What this task involves:
Determine how many lines in the following listing include "Daunenweste". Respond with that number only.

Entries shown:
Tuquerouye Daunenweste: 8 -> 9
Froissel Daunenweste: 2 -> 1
...
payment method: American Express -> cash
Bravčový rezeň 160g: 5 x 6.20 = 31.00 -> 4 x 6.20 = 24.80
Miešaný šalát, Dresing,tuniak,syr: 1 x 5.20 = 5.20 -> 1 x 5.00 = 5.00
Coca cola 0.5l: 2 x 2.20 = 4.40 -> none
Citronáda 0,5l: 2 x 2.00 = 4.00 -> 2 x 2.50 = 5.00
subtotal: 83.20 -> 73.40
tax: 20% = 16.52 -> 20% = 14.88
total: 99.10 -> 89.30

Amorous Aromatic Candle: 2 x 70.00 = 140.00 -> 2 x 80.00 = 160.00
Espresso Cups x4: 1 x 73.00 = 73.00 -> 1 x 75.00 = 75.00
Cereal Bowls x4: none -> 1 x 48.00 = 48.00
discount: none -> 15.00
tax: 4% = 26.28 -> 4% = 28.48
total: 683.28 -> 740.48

Exercise response:
2